▸ Description of the task
Reproduce the line that holds "learn for me." together with all the lines after it up to the end of the entries.

Before-and-after change data:
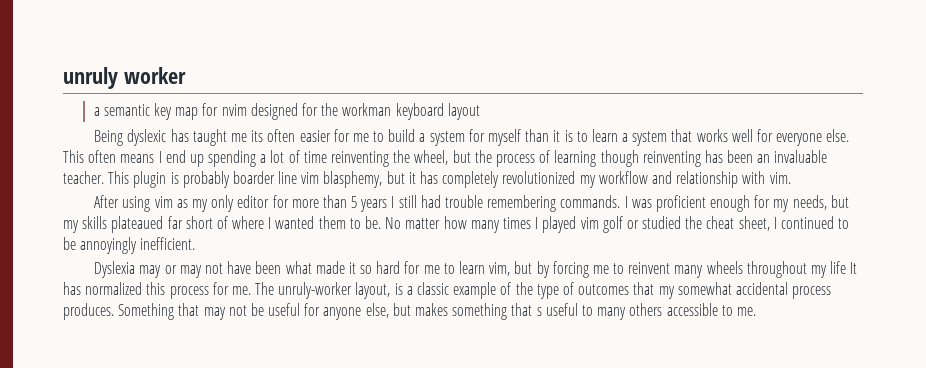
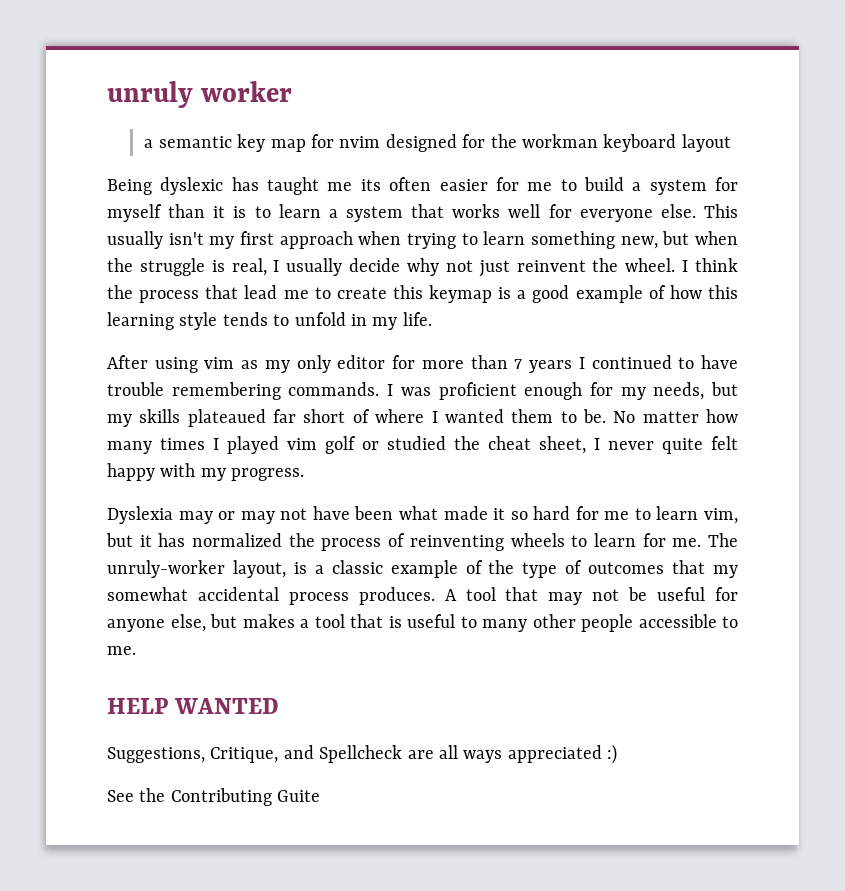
- This often means I end up spending a lot of time reinventing the wheel, but the process of learning though reinventing has been an invaluable teacher. This plugin is probably boarder line vim blasphemy, but it has completely revolutionized my workflow and relationship with vim.
+ This usually isn't my first approach when trying to learn something new, but when the struggle is real, I usually decide why not just reinvent the wheel. I think the process that lead me to create this keymap is a good example of how this learning style tends to unfold in my life.
- After using vim as my only editor for more than 5 years I still had trouble remembering commands.
+ After using vim as my only editor for more than 7 years I continued to have trouble remembering commands.
- No matter how many times I played vim golf or studied the cheat sheet, I continued to be annoyingly inefficient.
+ No matter how many times I played vim golf or studied the cheat sheet, I never quite felt happy with my progress.
- Dyslexia may or may not have been what made it so hard for me to learn vim, but by forcing me to reinvent many wheels throughout my life It has normalized this process for me.
+ Dyslexia may or may not have been what made it so hard for me to learn vim, but it has normalized the process of reinventing wheels to learn for me.
- Something that may not be useful for anyone else, but makes something that s useful to many others accessible to me.
+ A tool that may not be useful for anyone else, but makes a tool that is useful to many other people accessible to me.
+ HELP WANTED
+ Suggestions, Critique, and Spellcheck are all ways appreciated :)
+ See the Contributing Guite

▸ Task answer
+ Dyslexia may or may not have been what made it so hard for me to learn vim, but it has normalized the process of reinventing wheels to learn for me.
- Something that may not be useful for anyone else, but makes something that s useful to many others accessible to me.
+ A tool that may not be useful for anyone else, but makes a tool that is useful to many other people accessible to me.
+ HELP WANTED
+ Suggestions, Critique, and Spellcheck are all ways appreciated :)
+ See the Contributing Guite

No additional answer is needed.